* [TO DO]: Will you extract the entries word for word? Images should not appear in the copy.

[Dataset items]
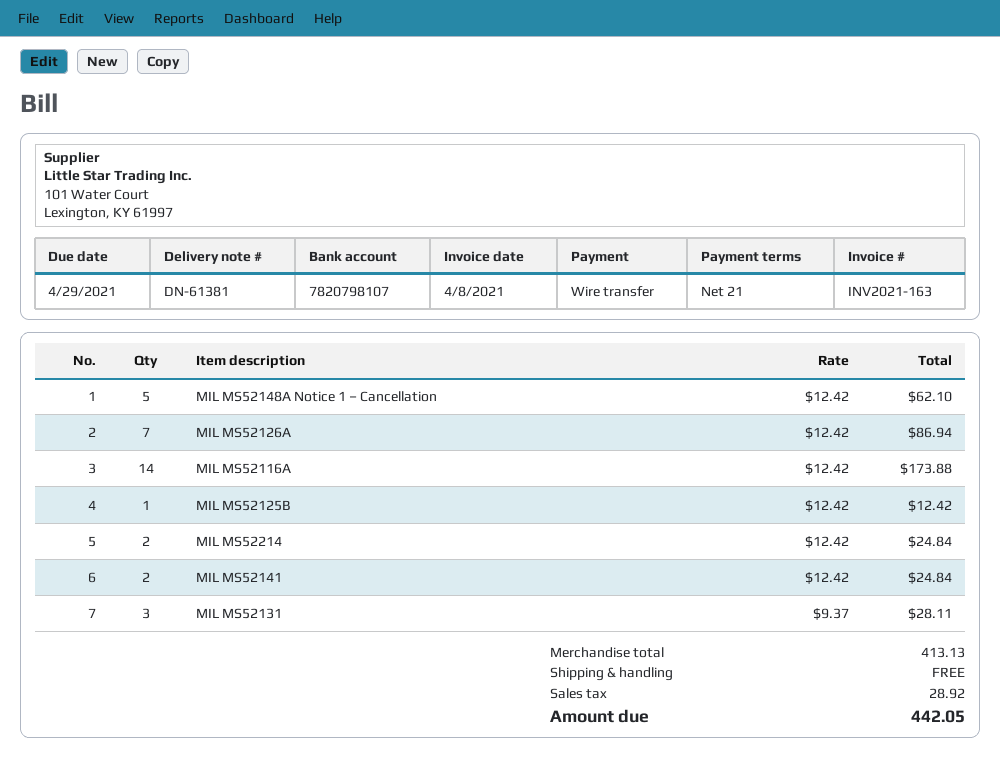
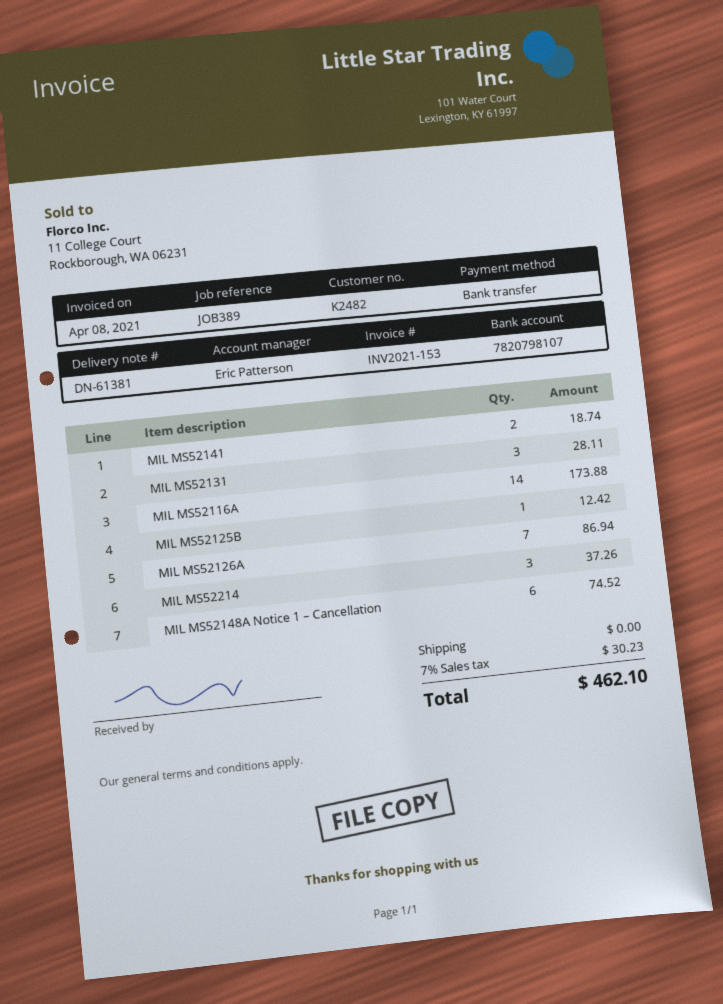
invoice number: INV2021-163 -> INV2021-153
MIL MS52148A Notice 1 – Cancellation: 5 for 62.10 -> 6 for 74.52
MIL MS52214: 2 for 24.84 -> 3 for 37.26
MIL MS52141: 2 for 24.84 -> 2 for 18.74
tax: 28.92 -> 30.23
total: 442.05 -> 462.10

* [ANSWER BOX]:
invoice number: INV2021-163 -> INV2021-153
MIL MS52148A Notice 1 – Cancellation: 5 for 62.10 -> 6 for 74.52
MIL MS52214: 2 for 24.84 -> 3 for 37.26
MIL MS52141: 2 for 24.84 -> 2 for 18.74
tax: 28.92 -> 30.23
total: 442.05 -> 462.10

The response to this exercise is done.